What you need to do: From the entries that follow, gather each line holding the word "dialogue".
[Information shown]
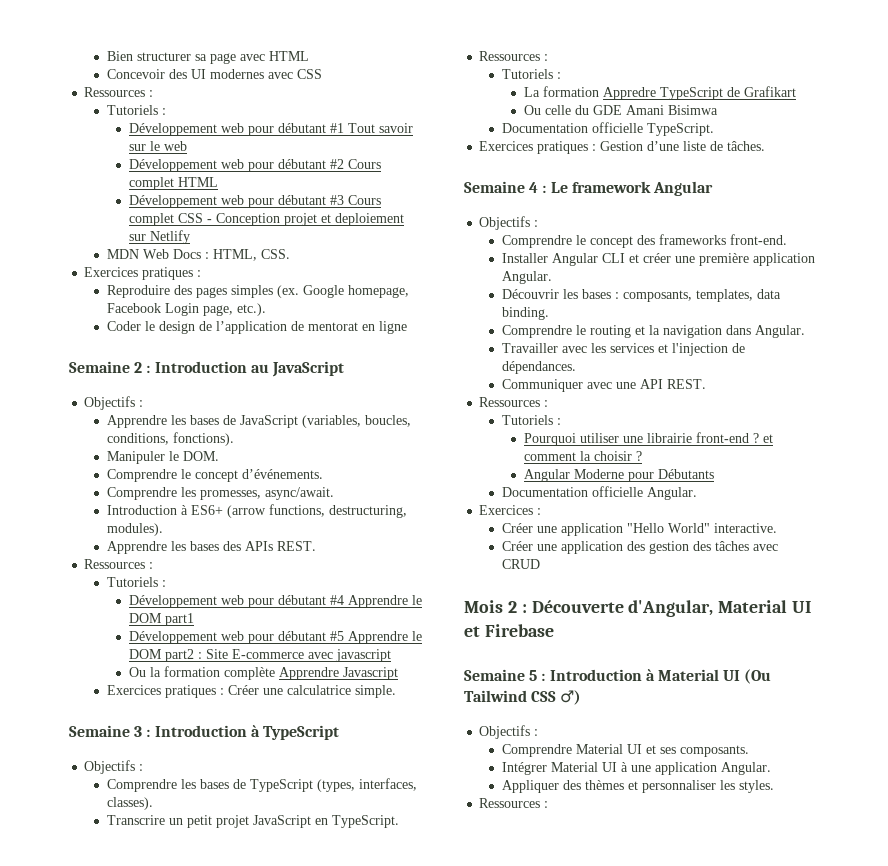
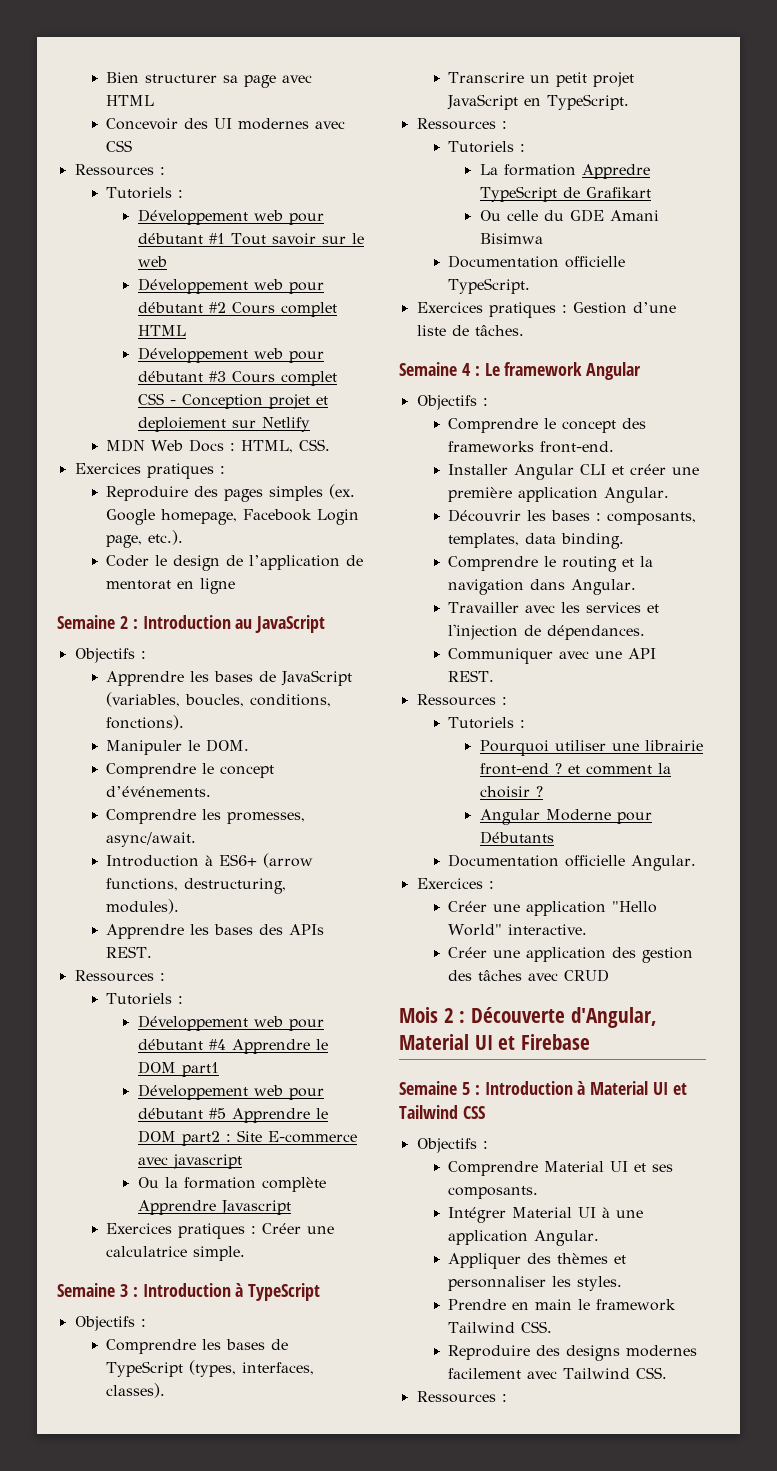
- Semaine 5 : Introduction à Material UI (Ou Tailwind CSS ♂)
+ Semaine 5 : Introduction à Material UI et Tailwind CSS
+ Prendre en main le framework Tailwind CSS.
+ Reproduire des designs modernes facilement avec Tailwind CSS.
[/Information shown]
[Information shown]
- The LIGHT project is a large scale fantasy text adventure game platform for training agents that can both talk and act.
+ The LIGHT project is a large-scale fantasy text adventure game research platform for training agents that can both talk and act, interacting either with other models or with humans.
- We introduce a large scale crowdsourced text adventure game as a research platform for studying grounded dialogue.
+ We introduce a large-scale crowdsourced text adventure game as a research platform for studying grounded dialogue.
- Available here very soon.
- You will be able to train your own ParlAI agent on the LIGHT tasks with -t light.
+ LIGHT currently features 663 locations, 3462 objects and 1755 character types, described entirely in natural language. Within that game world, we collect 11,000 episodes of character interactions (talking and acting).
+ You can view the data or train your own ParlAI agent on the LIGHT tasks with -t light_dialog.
[/Information shown]
[Information shown]
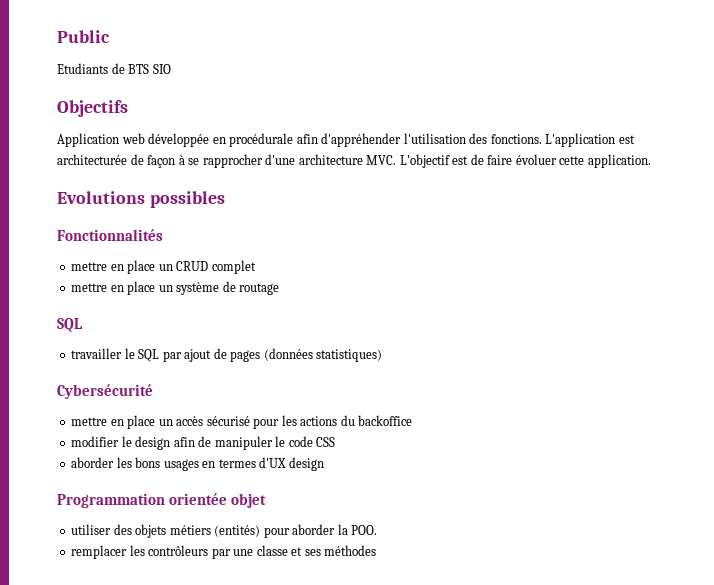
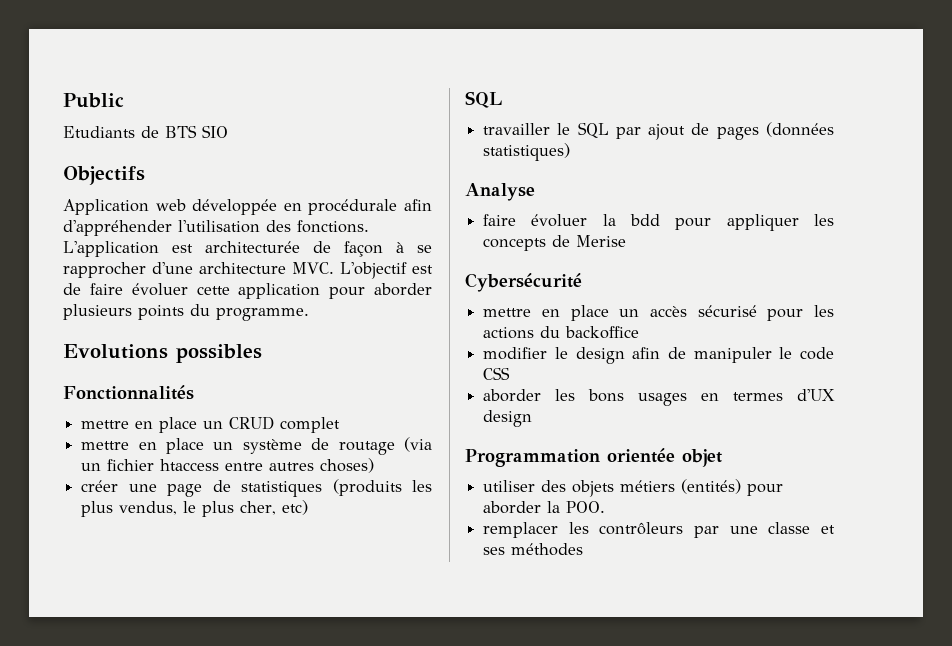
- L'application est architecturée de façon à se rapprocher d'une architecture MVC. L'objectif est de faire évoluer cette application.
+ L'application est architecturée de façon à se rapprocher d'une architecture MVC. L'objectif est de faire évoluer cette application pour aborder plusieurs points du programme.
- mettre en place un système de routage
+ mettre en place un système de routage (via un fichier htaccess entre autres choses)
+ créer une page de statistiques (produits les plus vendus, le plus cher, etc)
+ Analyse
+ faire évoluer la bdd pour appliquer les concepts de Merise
[/Information shown]
Reply to the task:
- We introduce a large scale crowdsourced text adventure game as a research platform for studying grounded dialogue.
+ We introduce a large-scale crowdsourced text adventure game as a research platform for studying grounded dialogue.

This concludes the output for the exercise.